Presence or Absence of Working Examples
The specification only provides working examples for implanting the hydrogel within a sarcopenia and muscular atrophy mouse model in Examples 2 and 5 (para 0151, “After fixing a mouse's leg with surgical staples for three weeks to induce disuse skeletal muscle atrophy, which reduced the weight of the TA muscle by about 25%, each of the 2% (w/v) hydrogels was intramuscularly injected to the TA muscle in a volume of 50 μl, and then the TA muscle tissue was extracted in week 2 to compare the weight with the normal tissue (the leg muscle on the opposite side of the same subject used without causing any damage).”; para 0155, “ PBS and MEM, MEM-CA, and MEM-PG hydrogels were applied to a mouse model of sarcopenia, and the biocompatibility was evaluated.”). The Specification fails to teach whether this invention can be applied to other muscular diseases. Moreover, the examples recited in the Specification are not representative of the full scope of the claims, which encompass treating AND preventing of any muscular disease.
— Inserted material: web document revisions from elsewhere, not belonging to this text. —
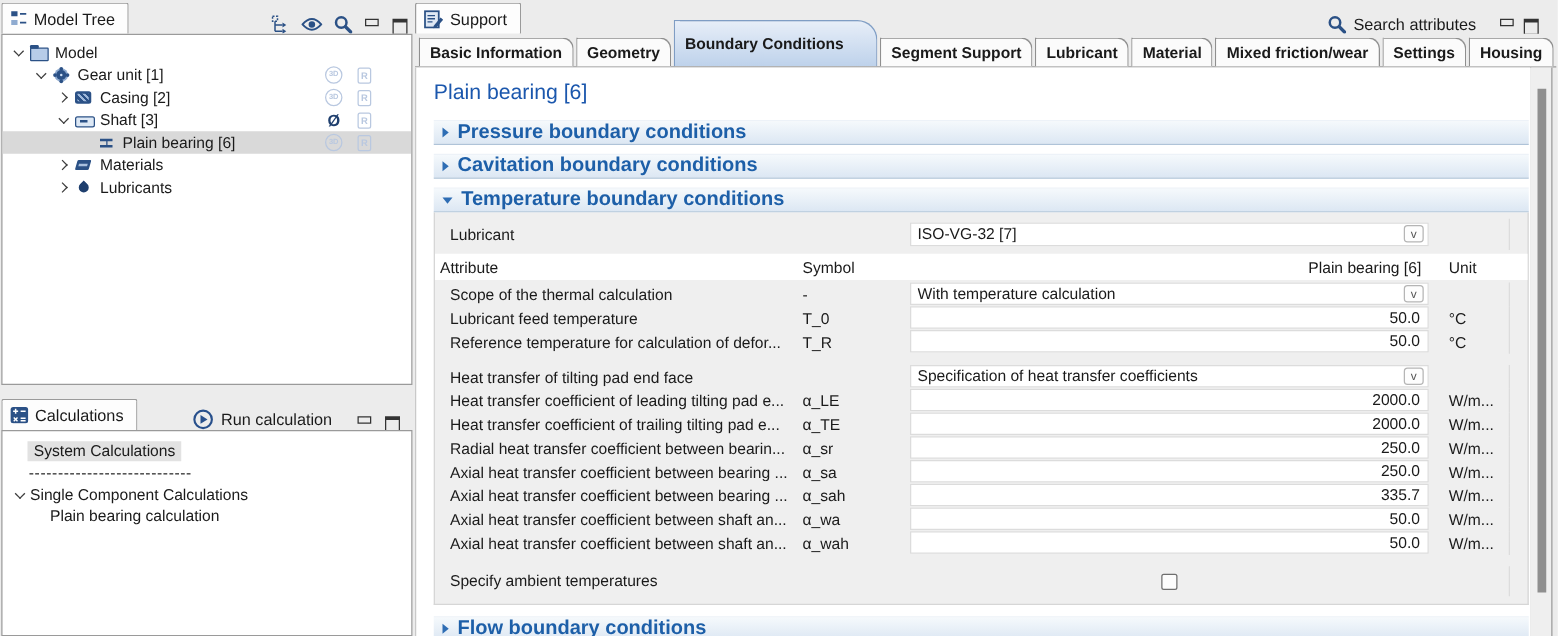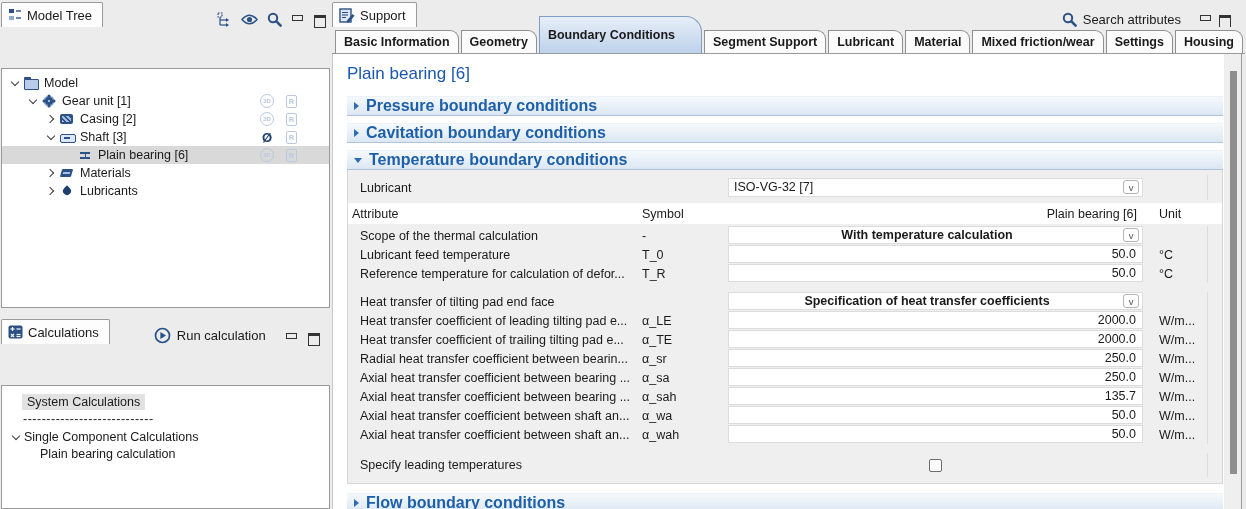"Model" .panel-body { margin-top: 41px -> none }
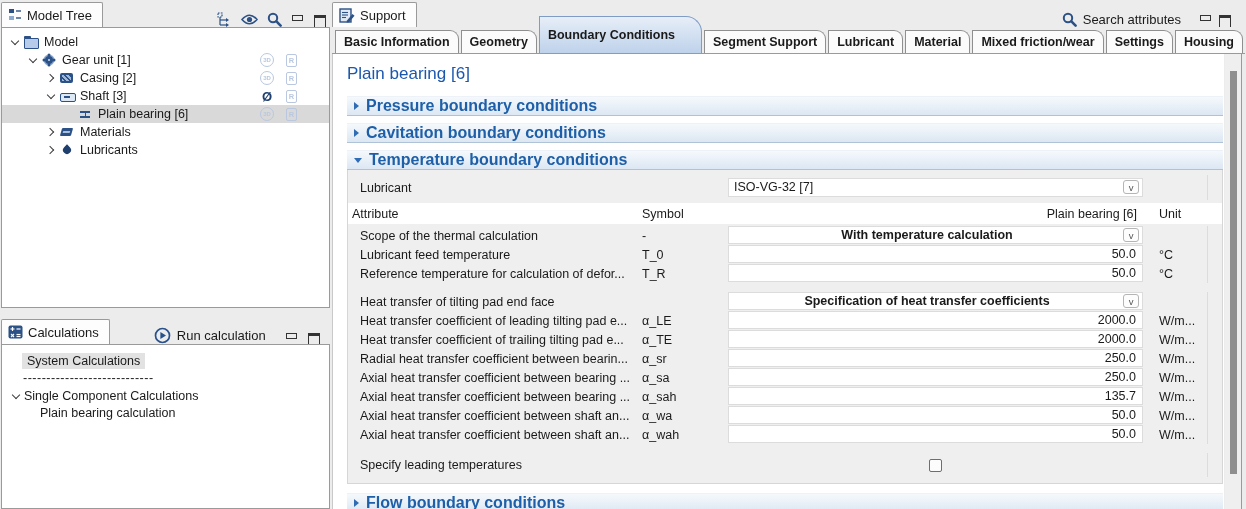"With temperature calculation" .trow.dropdown .val { font-weight: bold -> none; text-align: center -> left }
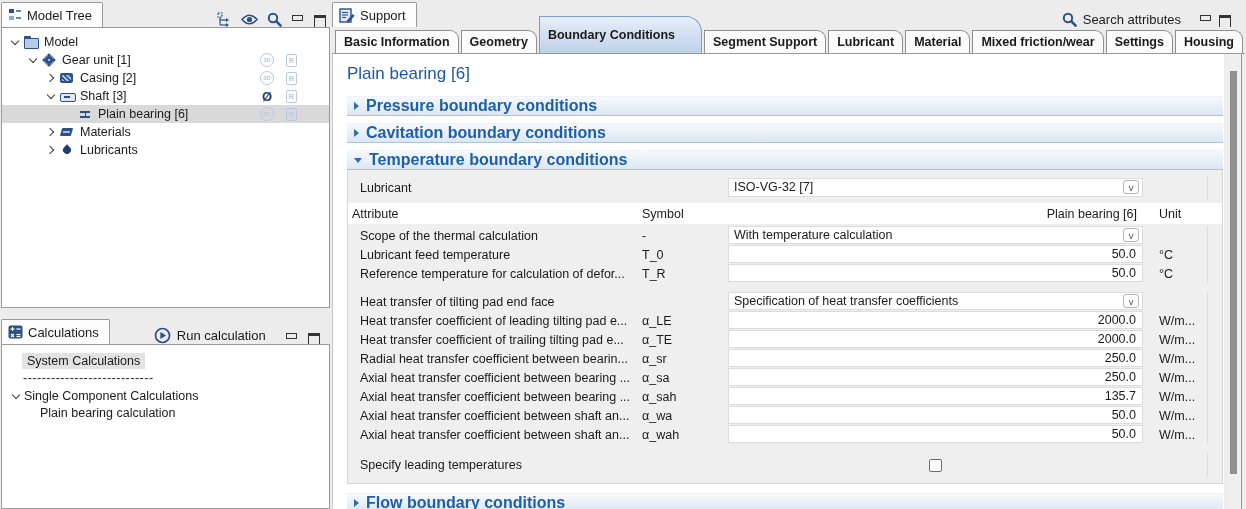"135.7" span.val { text: 135.7 -> 335.7 }
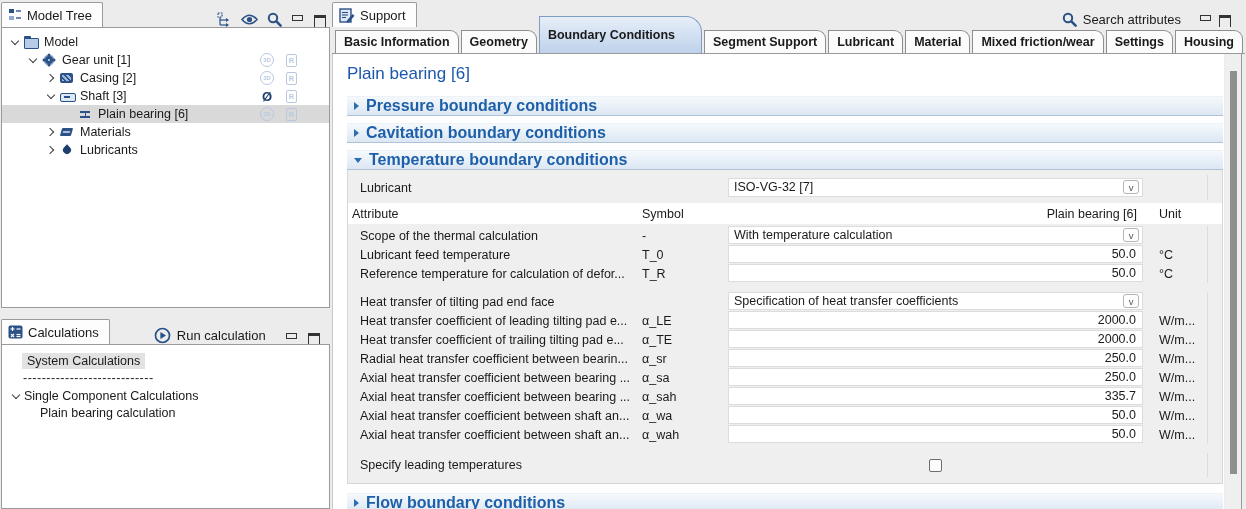"Specify leading temperatures" div.c-label { text: leading -> ambient }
Quantity of Experimentation Necessary
A person with ordinary skill in the art would not reasonably expect that the hydrogel composition of Examples 2 and 5, would result in the prevention and treatment of other muscular diseases. A person with ordinary skill in the art would have to perform undue, substantial, experimentation to fully encompass the scope of the claims.
Conclusion
In light of the unpredictability surrounding the claimed subject matter and the lack of adequate guidance, one wishing to practice the presently claimed invention would be unable to do so without engaging in undue experimentation. It is especially noted that applicants provide no data, examples, figures, etc. demonstrating that the hydrogel composition can treat and prevent all muscular disease, and if this can be applied to the full scope of the claims. In the absence of such information, a person of ordinary skill in the art would reasonably require an undue quantity of experimentation.
Claim Rejections - 35 USC § 103
In the event the determination of the status of the application as subject to AIA 35 U.S.C. 102 and 103 (or as subject to pre-AIA 35 U.S.C. 102 and 103) is incorrect, any correction of the statutory basis (i.e., changing from AIA to pre-AIA ) for the rejection will not be considered a new ground of rejection if the prior art relied upon, and the rationale supporting the rejection, would be the same under either status.
The following is a quotation of 35 U.S.C. 103 which forms the basis for all obviousness rejections set forth in this Office action:
A patent for a claimed invention may not be obtained, notwithstanding that the claimed invention is not identically disclosed as set forth in section 102, if the differences between the claimed invention and the prior art are such that the claimed invention as a whole would have been obvious before the effective filing date of the claimed invention to a person having ordinary skill in the art to which the claimed invention pertains. Patentability shall not be negated by the manner in which the invention was made.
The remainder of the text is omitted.